> [What is needed]: Exact transcription of the data below is required, without the images.

Provided records below:

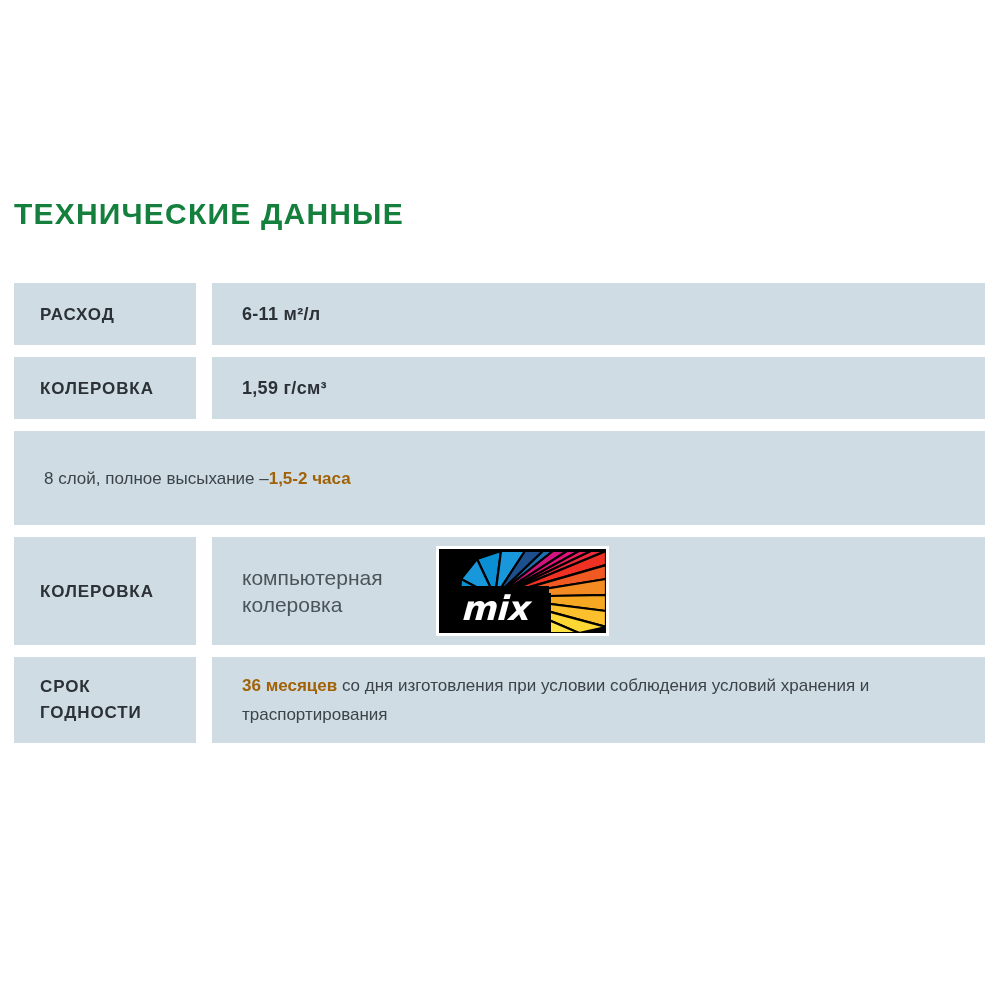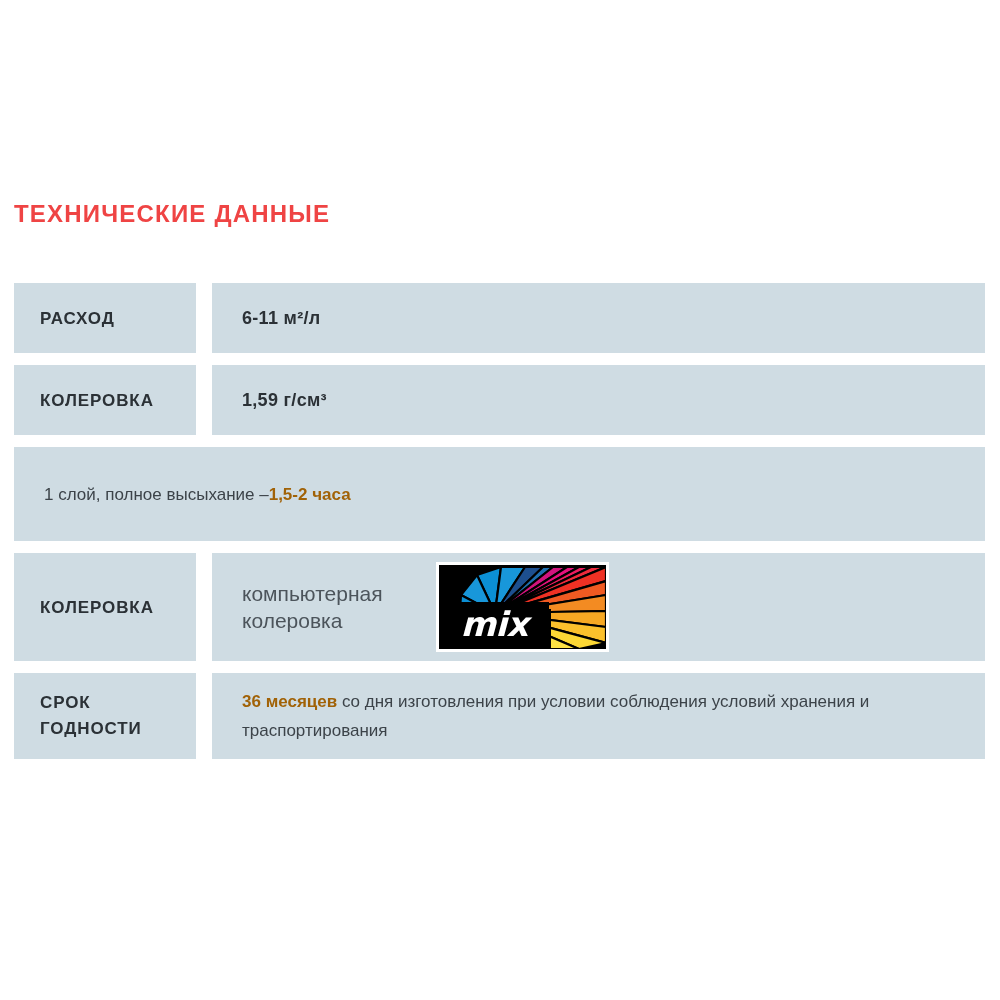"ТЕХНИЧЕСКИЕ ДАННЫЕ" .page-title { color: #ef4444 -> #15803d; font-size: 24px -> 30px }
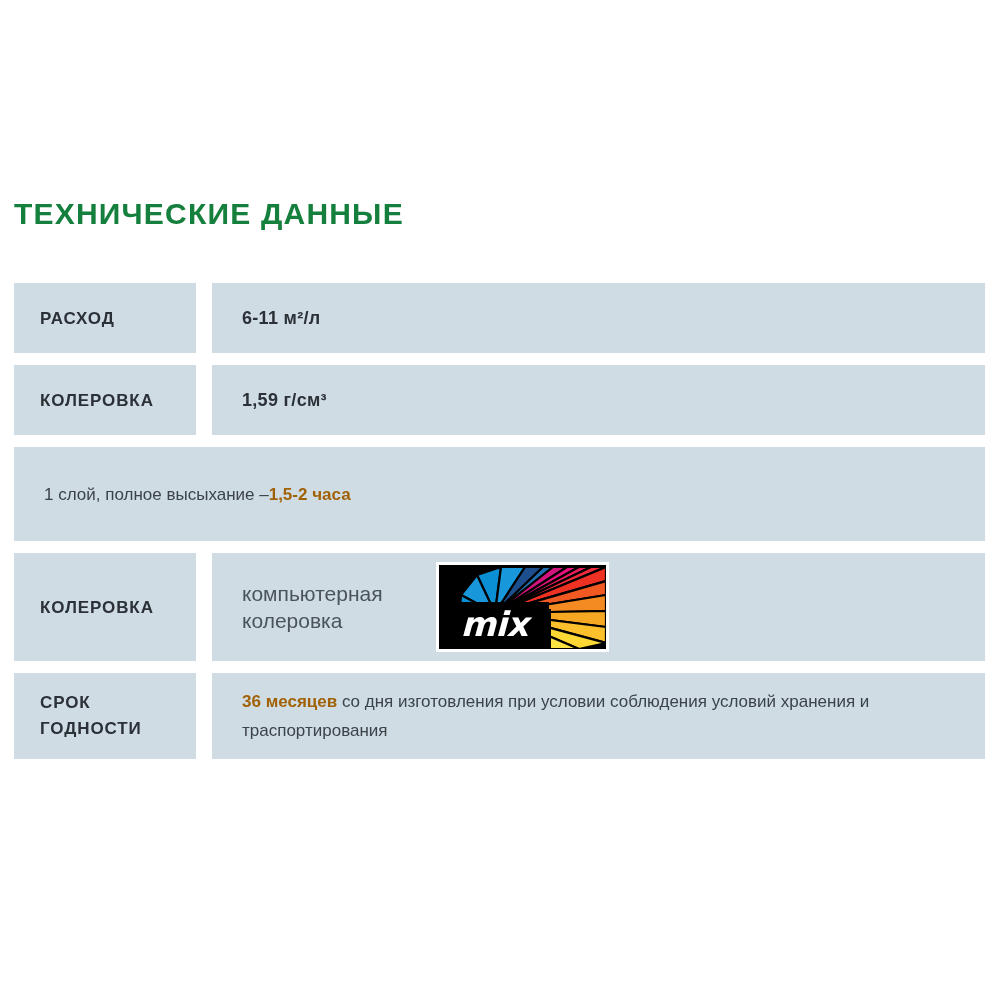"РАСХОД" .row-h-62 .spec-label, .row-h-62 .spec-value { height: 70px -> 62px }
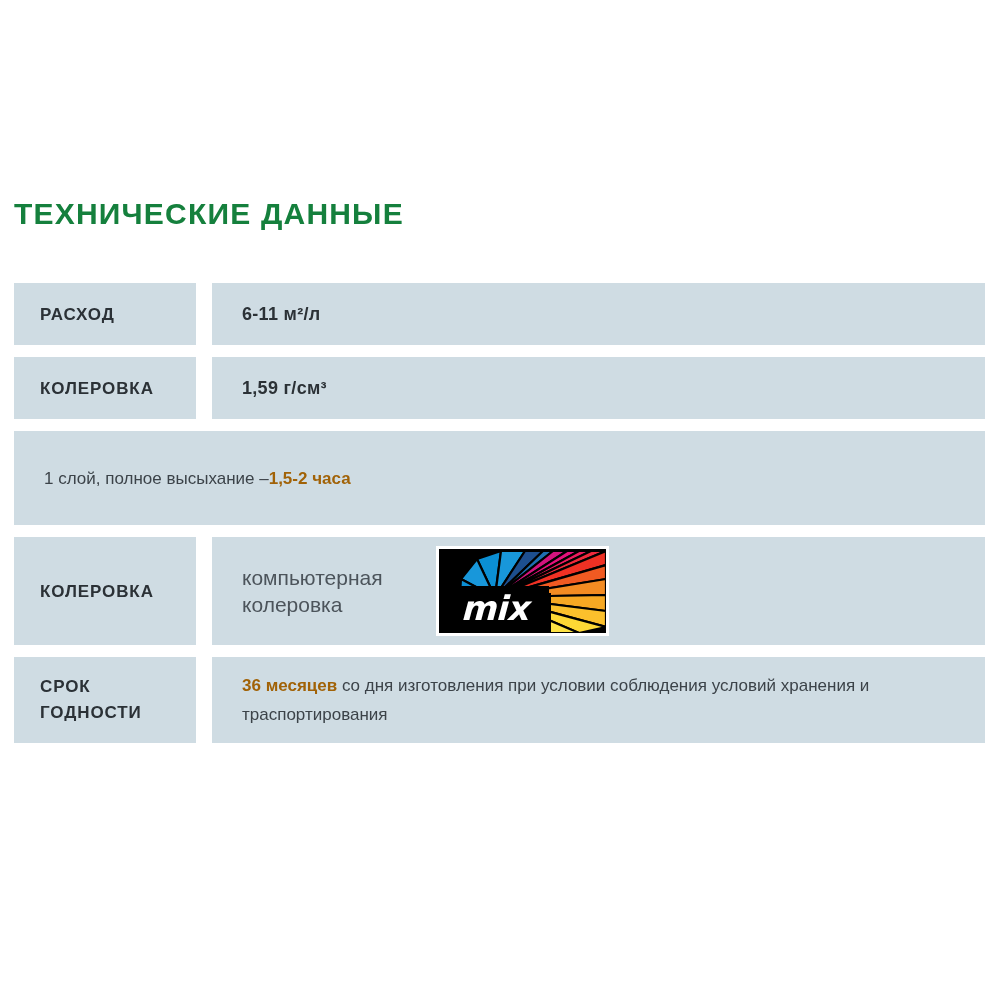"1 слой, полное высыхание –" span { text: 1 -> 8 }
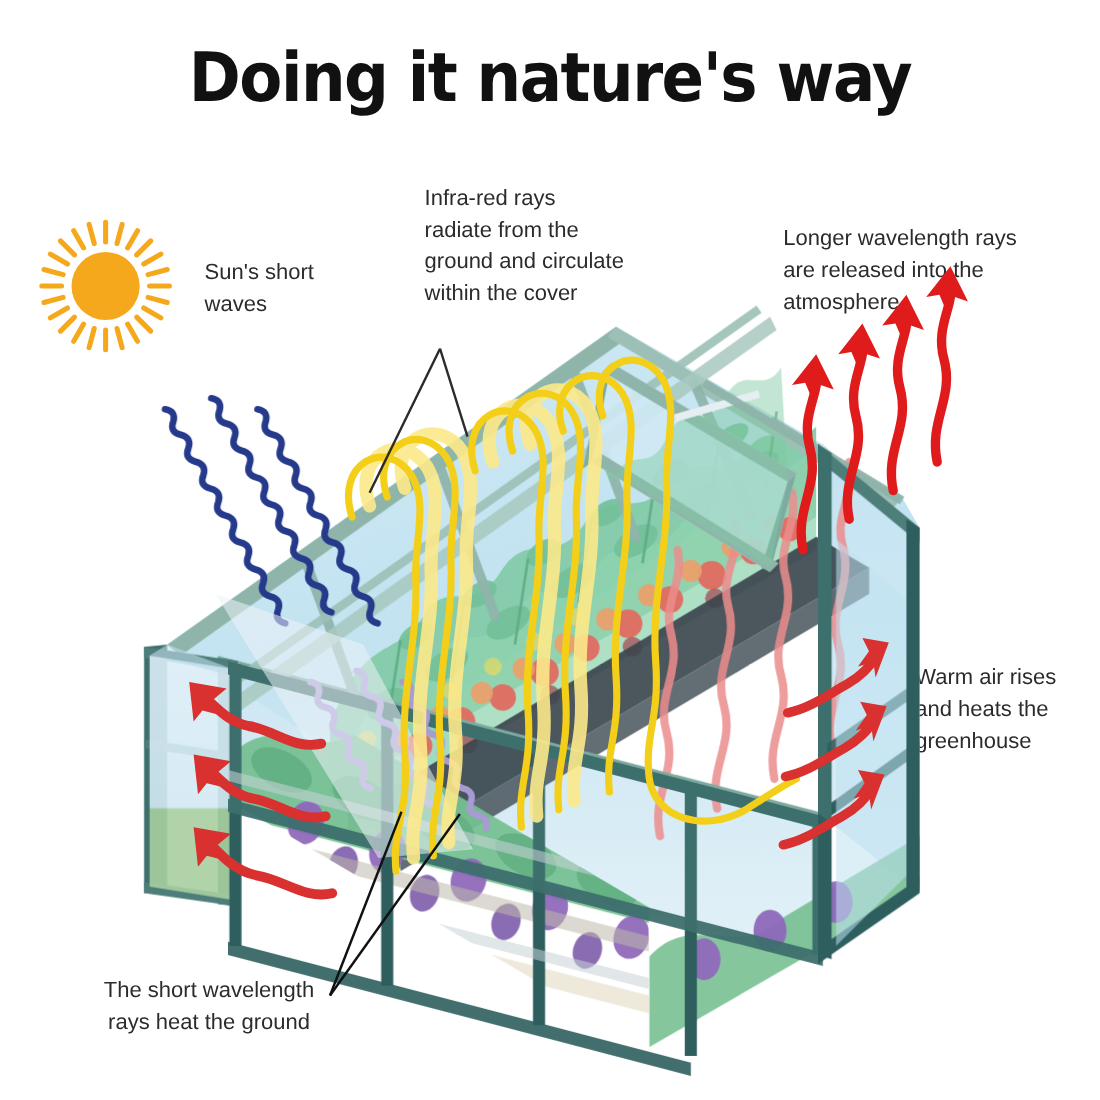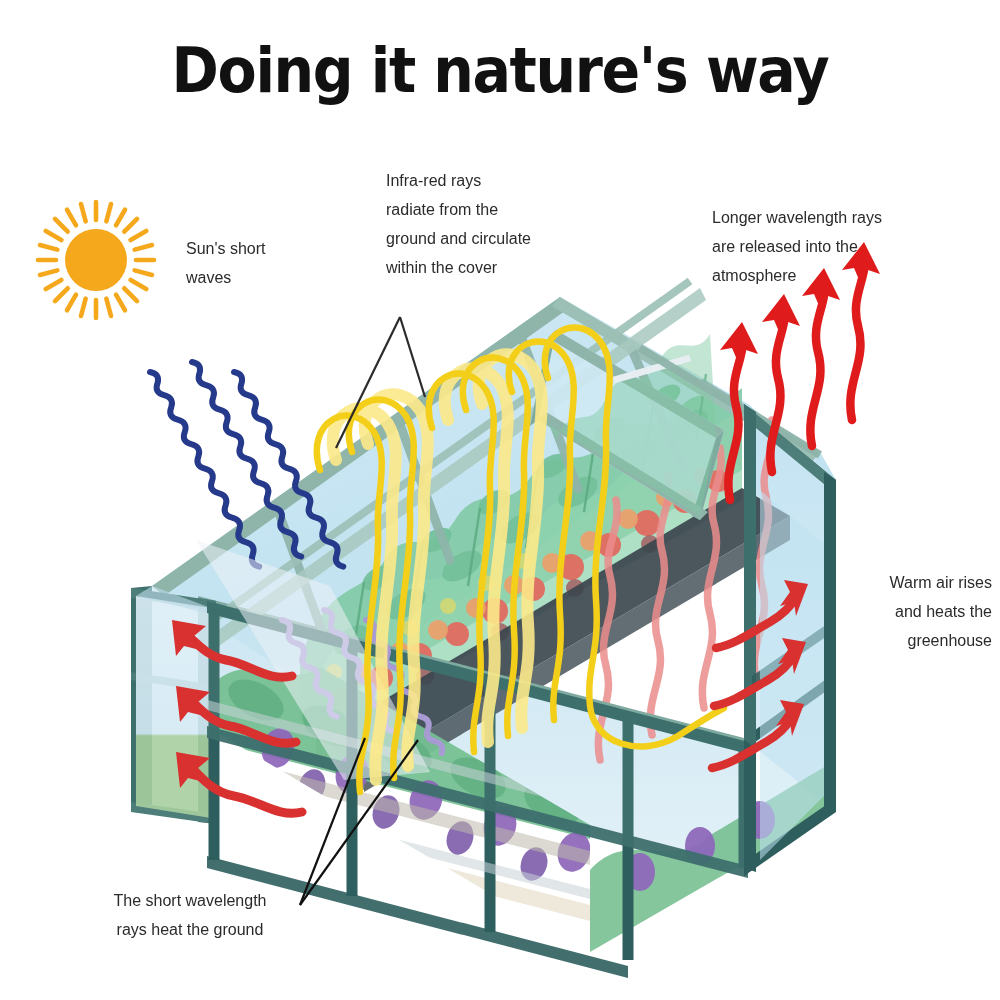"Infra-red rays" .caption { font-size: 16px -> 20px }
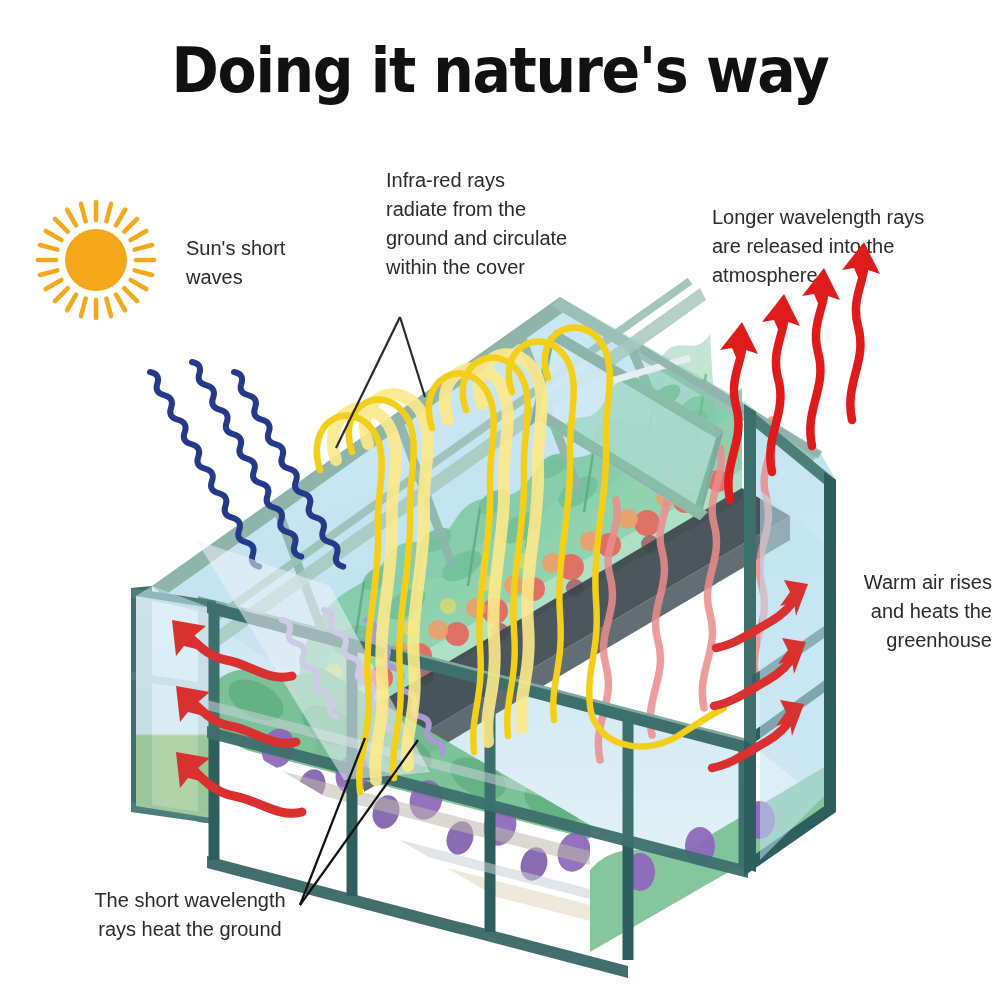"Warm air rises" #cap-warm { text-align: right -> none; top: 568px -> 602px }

End of Provided records.

> [Solution for this exercise]:
"ТЕХНИЧЕСКИЕ ДАННЫЕ" .page-title { color: #ef4444 -> #15803d; font-size: 24px -> 30px }
"РАСХОД" .row-h-62 .spec-label, .row-h-62 .spec-value { height: 70px -> 62px }
"1 слой, полное высыхание –" span { text: 1 -> 8 }
"Infra-red rays" .caption { font-size: 16px -> 20px }
"Warm air rises" #cap-warm { text-align: right -> none; top: 568px -> 602px }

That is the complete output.